Pennsylvania Game Commission’s just graduated K-9s should be welcomed by hunters
There have been plenty of graduations around the state this spring, but this one was different. The skills these “students” learned were unique.
The nine-week training involved instruction on tracking, finding evidence and wildlife detection. And the Pennsylvania Game Commission’s three dogs are now official, certified K-9s.
But they started working cases long before now, according to Randy Shoup, assistant director of the commission’s Bureau of Wildlife Protection, who is the supervisor of K-9-handling officers.
Currently about a year old, the Laborador retrievers were placed with wildlife conservation officers when they were just eight weeks old.

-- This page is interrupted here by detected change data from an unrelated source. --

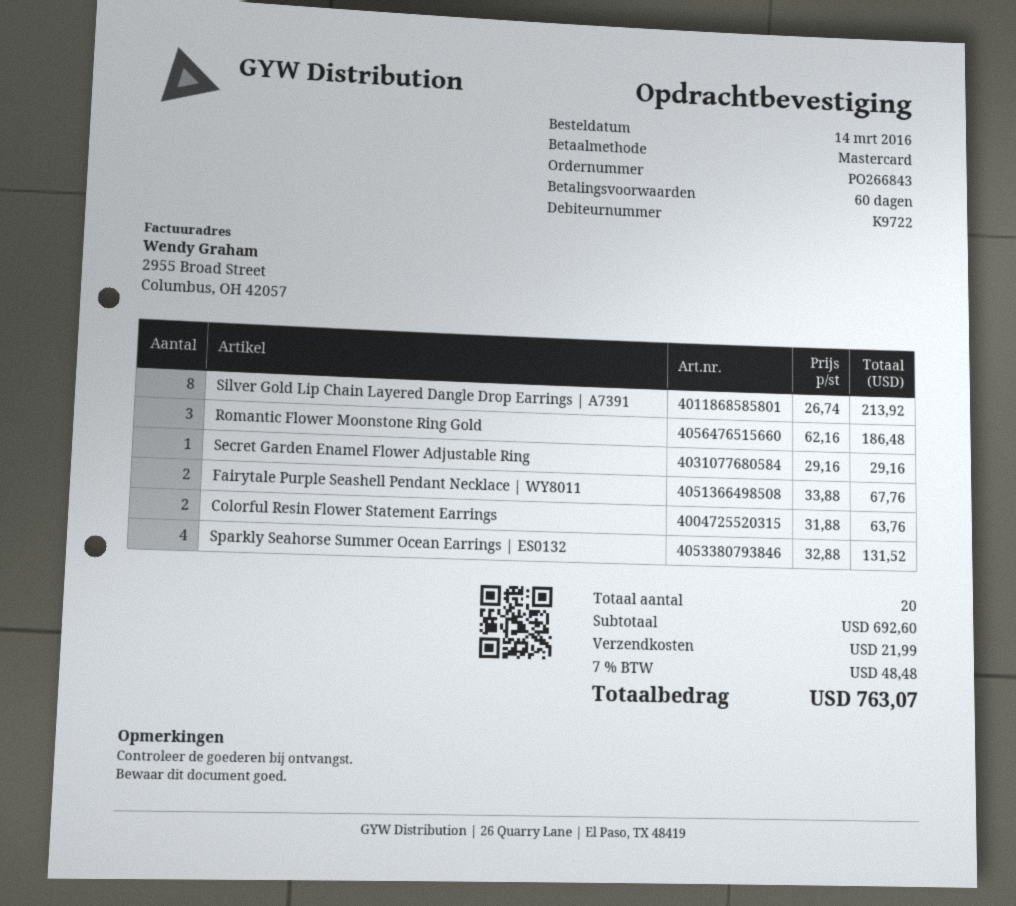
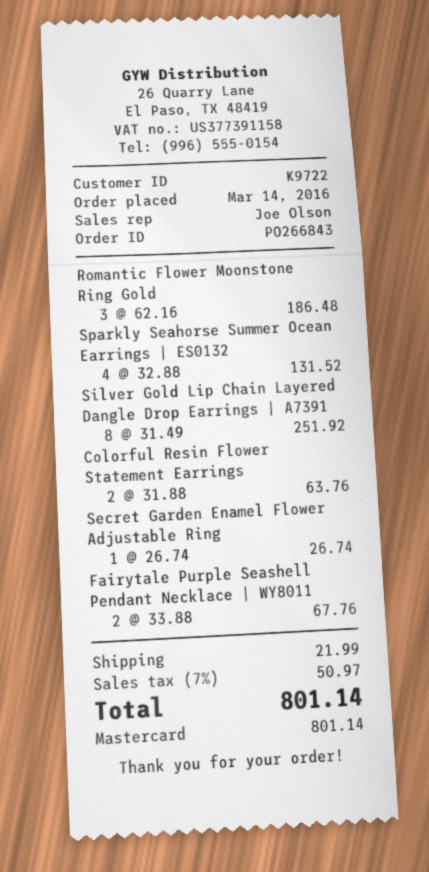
Silver Gold Lip Chain Layered Dangle Drop Earrings | A7391: 8 x 26.74 = 213.92 -> 8 x 31.49 = 251.92
Secret Garden Enamel Flower Adjustable Ring: 1 x 29.16 = 29.16 -> 1 x 26.74 = 26.74
tax: 7% = 48.48 -> 7% = 50.97
total: 763.07 -> 801.14

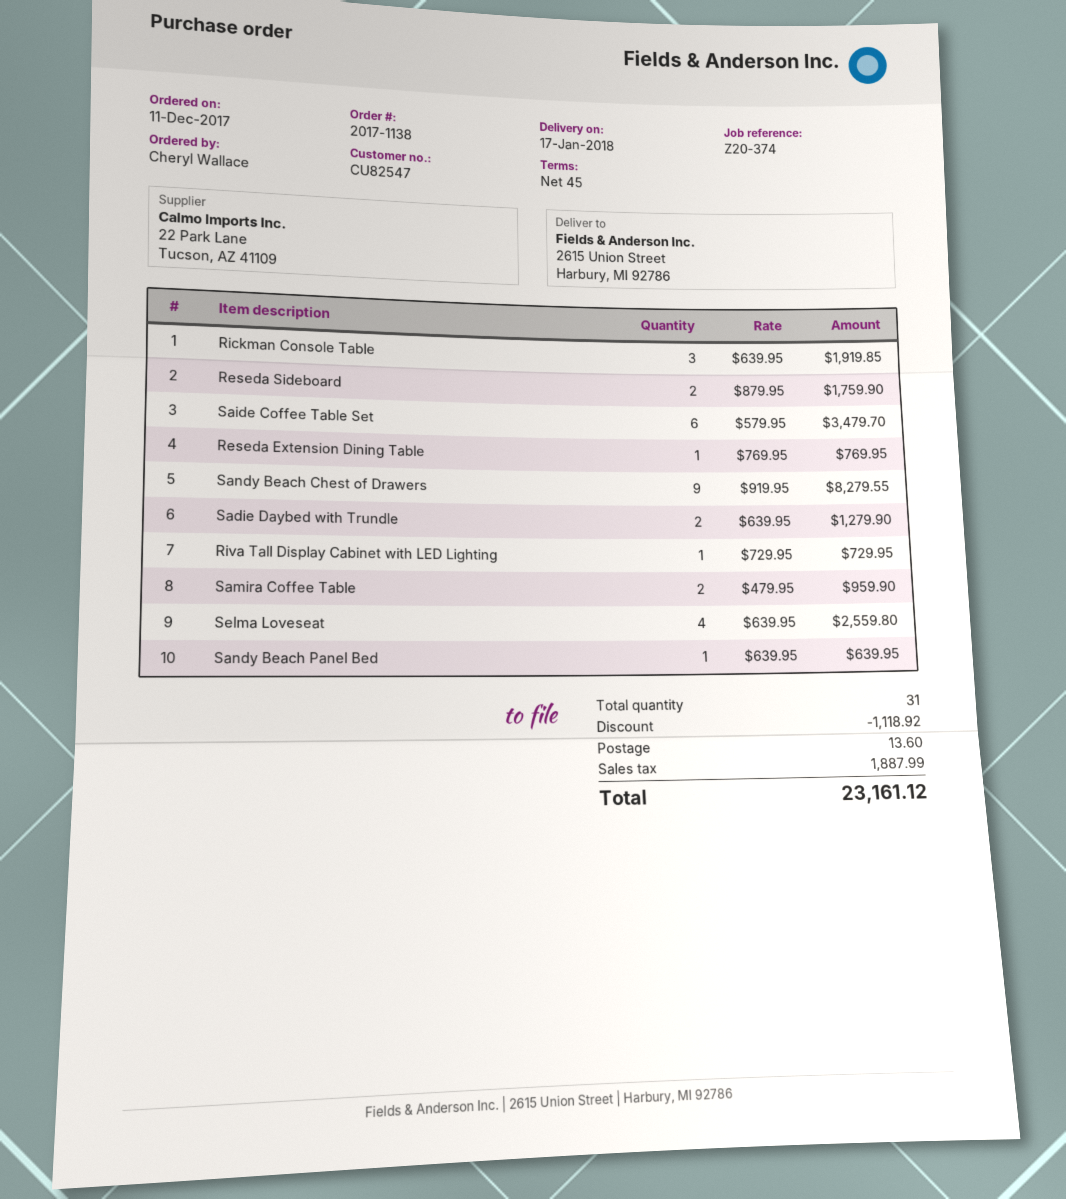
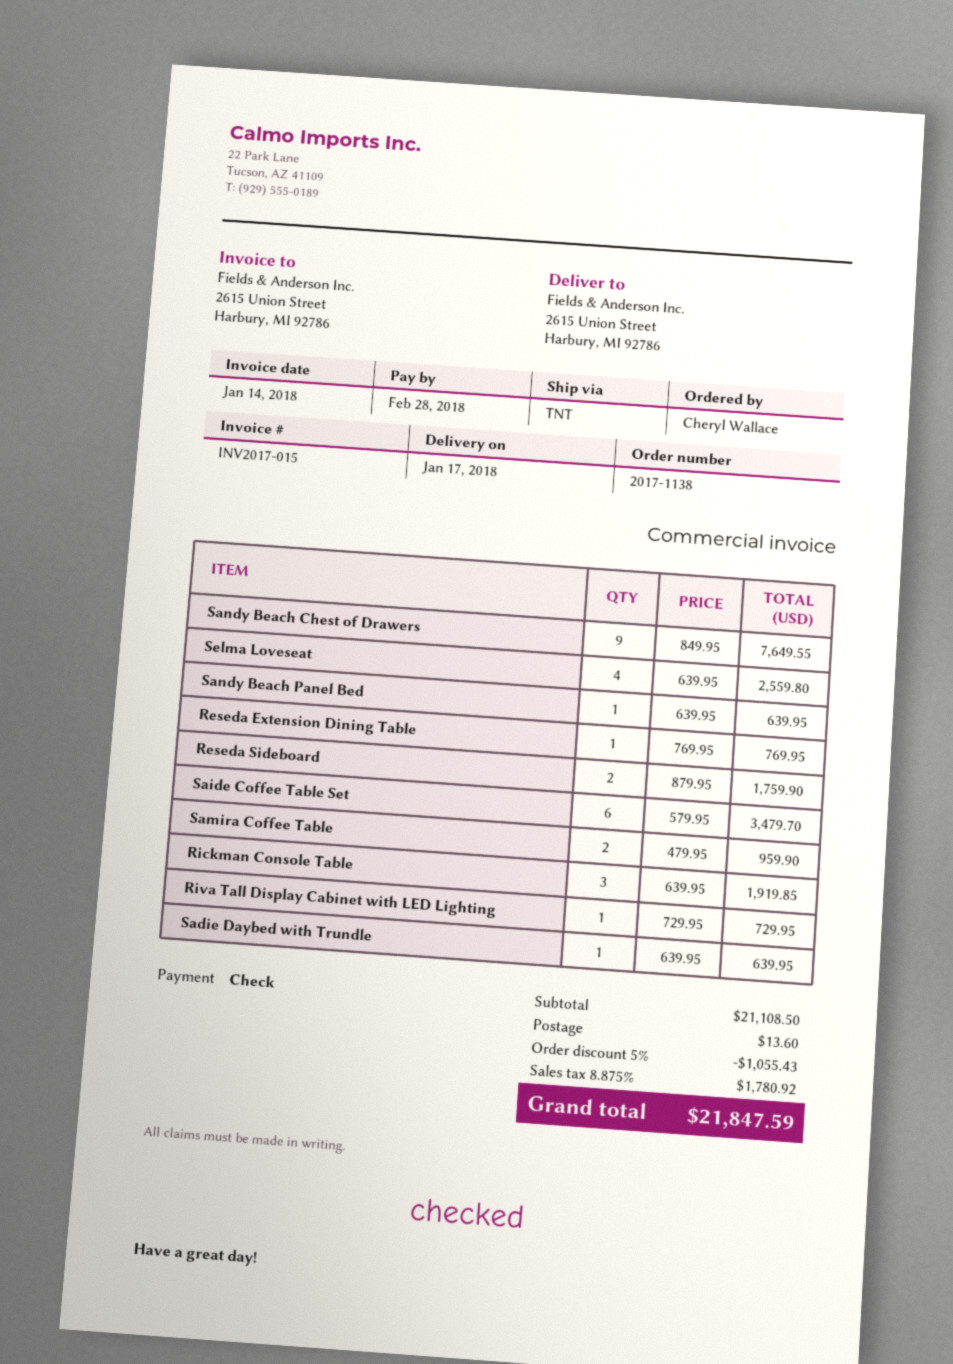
Sandy Beach Chest of Drawers: 9 x 919.95 = 8279.55 -> 9 x 849.95 = 7649.55
Sadie Daybed with Trundle: 2 x 639.95 = 1279.90 -> 1 x 639.95 = 639.95
discount: 1118.92 -> 1055.43
tax: 1887.99 -> 1780.92
total: 23161.12 -> 21847.59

“The course that we just finished was nine weeks in length but we had started training the dogs not long after we got them from the kennel,” he said.
“They received some basic training in the spring and the summer last year and they actually deployed in the fall for some limited use. All told, they had about 12 weeks of training and were involved in 35 to 40 cases before they finished training.”
The dogs are deployed with officers strategically placed around the state, Shoup pointed out. One lives in Grove City, serving the west; another lives near Stare College, serving the central; and the third lives in Wilkes Barre, serving the east.
“We tried to get the officers located near thoroughfares so that they could be deployed as quickly as possible in the event they were need in an investigation,” he said.
The commission’s K-9s are trained to perform three primary functions: tracking humans, locating articles of evidence and locating big-game animals. Those roles are critical in commission investigations and wildlife conservation law enforcement.
In hunting-related shooting incidents when someone is shot in mistake for game and the shooter leaves the scene, a K-9 “can get on that human trail and follow it,” Shoup said, possibly finding evidence along the route or actually leading officers to the offender.
The dogs are trained to be adept at locating things such as shotgun shells, spent rifle casings, knives, knife sheaths, a wallet or a concealed gun.”
“They are readily identifiable in a hunting-type environment by the dogs because they don’t belong there and they’re readily identified as being out of place,” he said. “In many cases they are able to recover evidence that officers just can’t find or wouldn’t be able to find in a reasonable amount of time.”
The third function the dogs are trained to handle is wildlife detection – the K-9s are taught to exhibit certain behaviors recognizable by their handlers when they detect the odor of a specific species of wildlife.
The dogs have been trained to detect the four species of Pennsylvania big game – deer, bear, turkey and elk. Whether an animal’s remains are in a vehicle or a building, the dogs can detect it, Shoup noted. The principle is similar to a drug or bomb dog except these dogs are looking for wildlife. They are able to quickly detect a concealed animal’s meat, hide or remains.
So if commission officers receive information that a person has killed a deer in a closed season and are able to get probable cause to obtain a search warrant for a residence, dogs could go through that residence and find the game.
The dog’s graduation – even though there was not really a formal ceremony – was gratifying for Shoup.
“The handlers and dogs worked hard and it was very much a pleasure to see this program come to fruition, watching these dogs from the time they were so small.”
Shoup believes hunters should strongly support the commission’s K-9 program because it helps protect the state’s wildlife resources, allowing conservation officers to utilize an effective law enforcement tool.
“A lot of times we deal with people who don’t have the level of respect for the wildlife resource that we would hope that all hunters have,” he said.
“The majority of hunters we believe will want us to be out there with every tool we can muster to protect a resource that they value so much, and the dogs will add greatly to this.”